I think it is because of two reasons. First, that voters are like consumers and will buy whatever is well-advertised does not fit the narrative mainstream media wants to make about the midterms being a rejection of Republican radicalism and the overturning of Roe v. Wade. To say that their candidates were sold like junk food and were able to scrape by to election is not as interesting to the chatting class on cable as tendentious celebrations of the sophistication of voters.
Second, it is both puzzling and problematic that campaign spending on superficial attack ads is the key to saving democracy. The voters are that uninformed? Serious people can be concerned about campaign turnarounds that are based on 30- or 60-second publicity bits used to vilify opponents or misrepresent candidates (as altar boys, for instance, when their devotion to the Catholic Faith can be questioned). It is embarrassing to the winners and demoralizing to the losers that cheap tactics work so well.

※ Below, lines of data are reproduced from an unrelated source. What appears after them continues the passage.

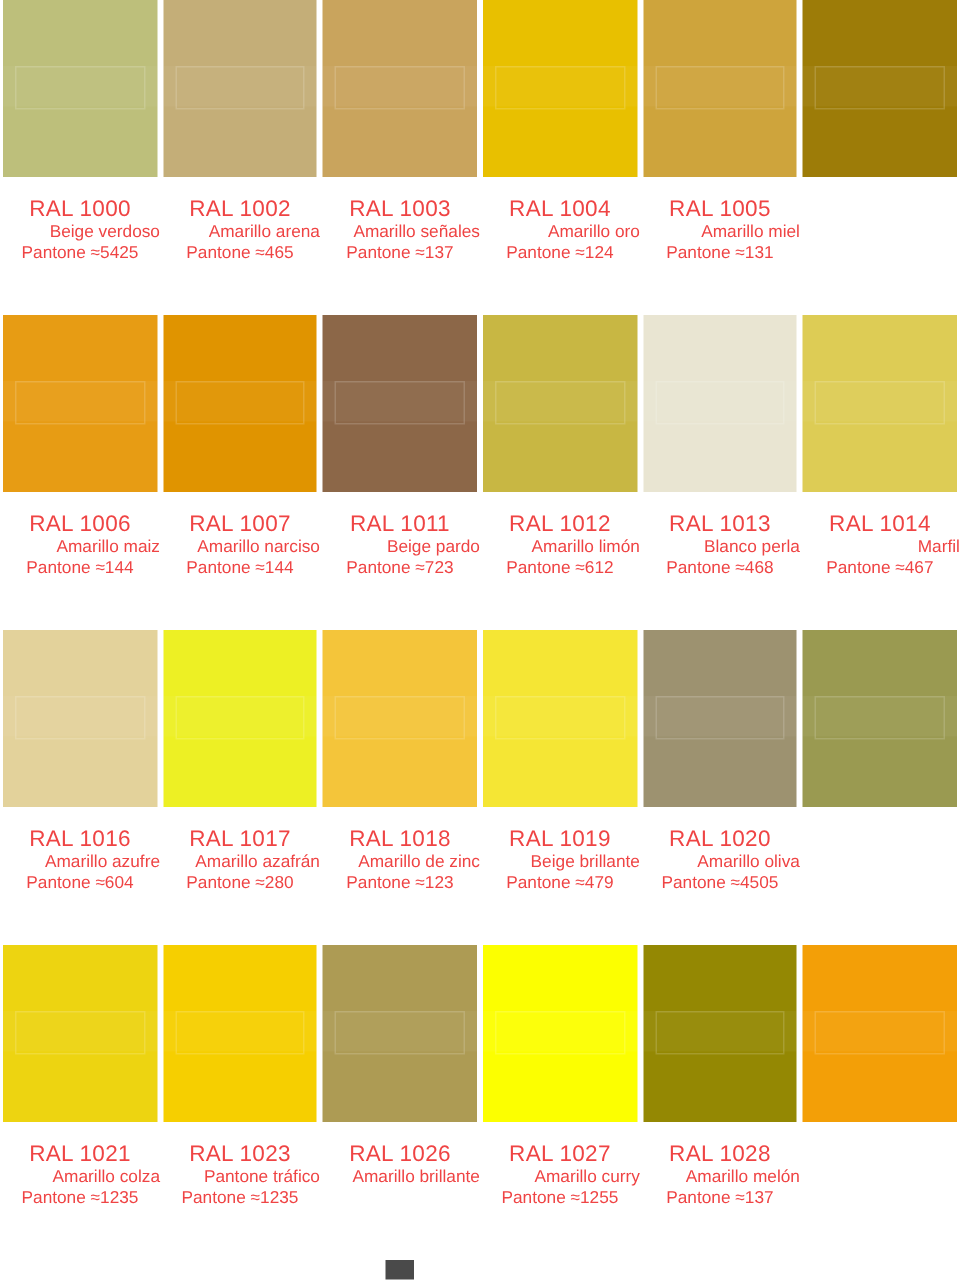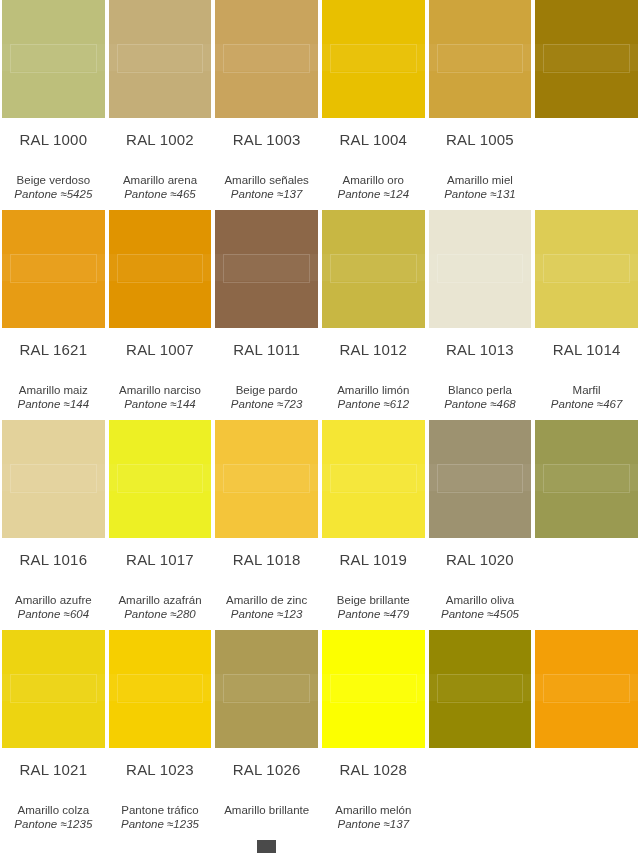--- a/index.html
+++ b/index.html
@@ -64,7 +64,7 @@
   .labelcell{
     width:106.666px;
     text-align:center;
-    color:#404040;
+    color:#ef4444;
   }
   .ral{
     font-size:15px;

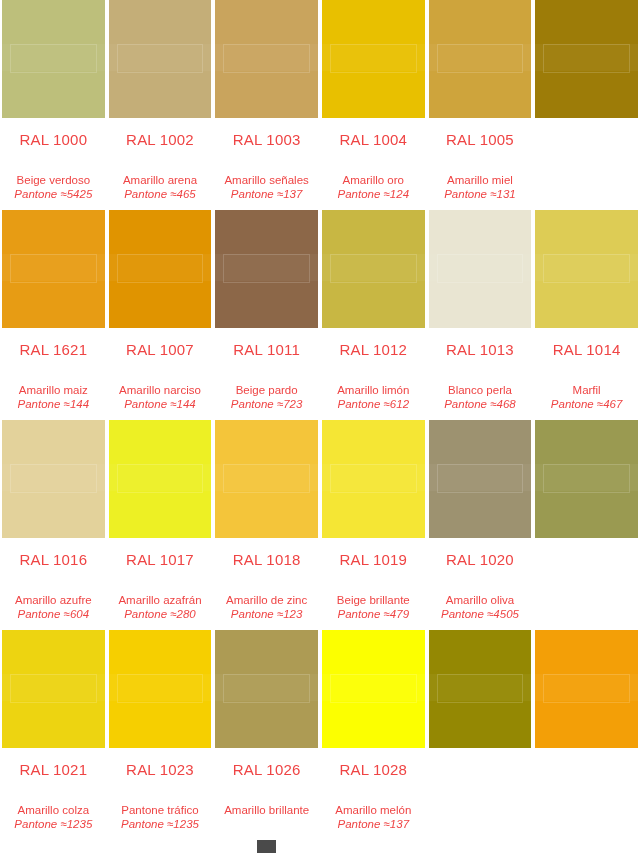--- a/index.html
+++ b/index.html
@@ -76,8 +76,8 @@
   .nm{
     font-size:11.5px;
     line-height:14px;
-    margin-top:25px;
     white-space:nowrap;
+    text-align:right;
   }
   .pt{
     font-size:11.5px;

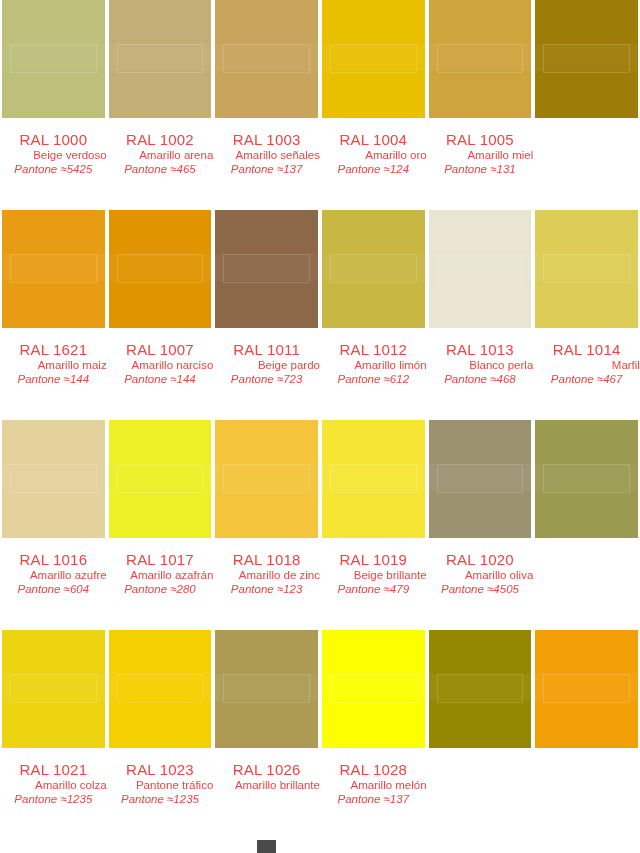--- a/index.html
+++ b/index.html
@@ -83,7 +83,6 @@
     font-size:11.5px;
     line-height:14px;
     white-space:nowrap;
-    font-style:italic;
   }
   .pt.empty{visibility:hidden;}
   

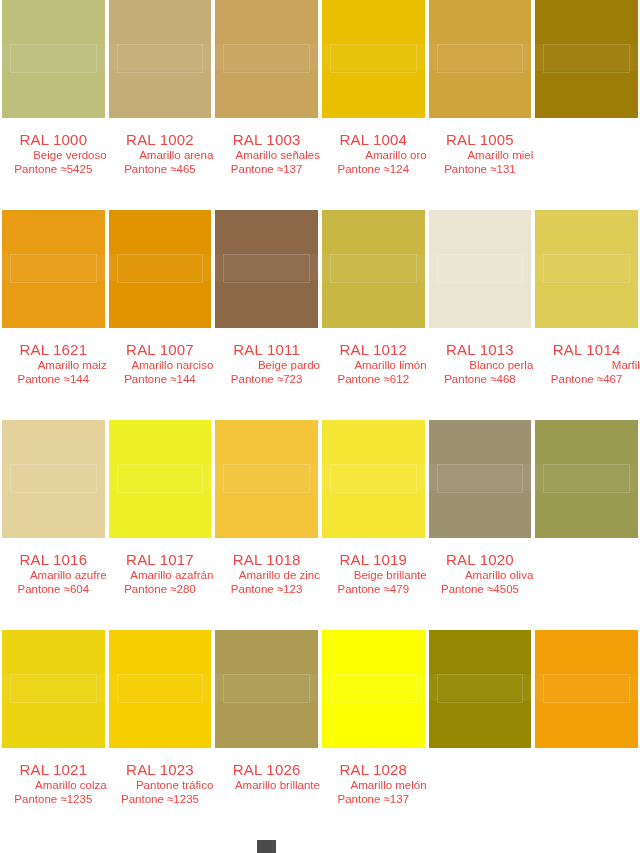--- a/index.html
+++ b/index.html
@@ -170,7 +170,7 @@
       </div>
       <div class="labels">
         <div class="labelcell">
-          <div class="ral">RAL 1621</div>
+          <div class="ral">RAL 1006</div>
           <div class="nm">Amarillo maiz</div>
           <div class="pt">Pantone ≈144</div>
         </div>

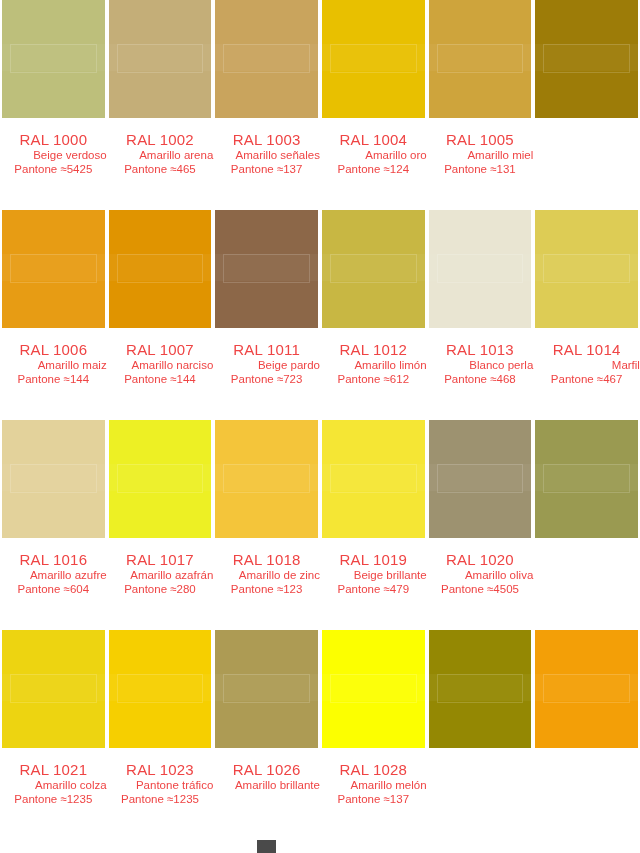--- a/index.html
+++ b/index.html
@@ -288,6 +288,11 @@
           <div class="pt empty"></div>
         </div>
         <div class="labelcell">
+          <div class="ral">RAL 1027</div>
+          <div class="nm">Amarillo curry</div>
+          <div class="pt">Pantone ≈1255</div>
+        </div>
+        <div class="labelcell">
           <div class="ral">RAL 1028</div>
           <div class="nm">Amarillo melón</div>
           <div class="pt">Pantone ≈137</div>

Some big spenders lost, like Val Demings in Florida and Tim Ryan in Ohio. But the success of selling candidates like cars or sausages should give pause to anyone. The superficial, fickle voters are not about “saving democracy.” Many of them respond, apparently, like the couch potatoes they are in front of their television sets, forming political opinions on the basis of Madison Avenue pitches and their constant repetition. You could not watch television in Ohio during the campaign without being subject to shameless pro-abortion messages filled with outrageous lies and exaggerations. Junk politics can be sold like junk food.
I think part of the blame goes to the bishops. If “Catholic” politicians can be pro-abortion in public life with no consequences for their practice of the Faith, why would anyone be worried about supporting them in the privacy of the voting booth? The “tolerance” the majority of bishops have shown on the issue is culpable. Purgatory awaits you.
But we cannot be satisfied with post-game criticism. We must expose the business of these campaigns, follow the money, and make it clear how patently superficial decisions are made by voters. The slick media campaigns, reinforced by bias in reporting, should be countered by a very serious “caveat emptor.” Some people should have buyer’s remorse shoved in their faces.
My secretary included a boilerplate reminder to people to vote in the elections in the parish announcements the weekend before the midterms. Maybe we should discourage some people from voting because they lack not just the information but also the formation required for responsible participation in the confusion and chaos of elections.
There is so much work to be done, so much research required, to uncover the reality behind the headlines. There is so much courage needed to be a counterculture unafraid of moving against contrary tides and headwinds. It is often easier to blame the losers for losing than to see what really happened.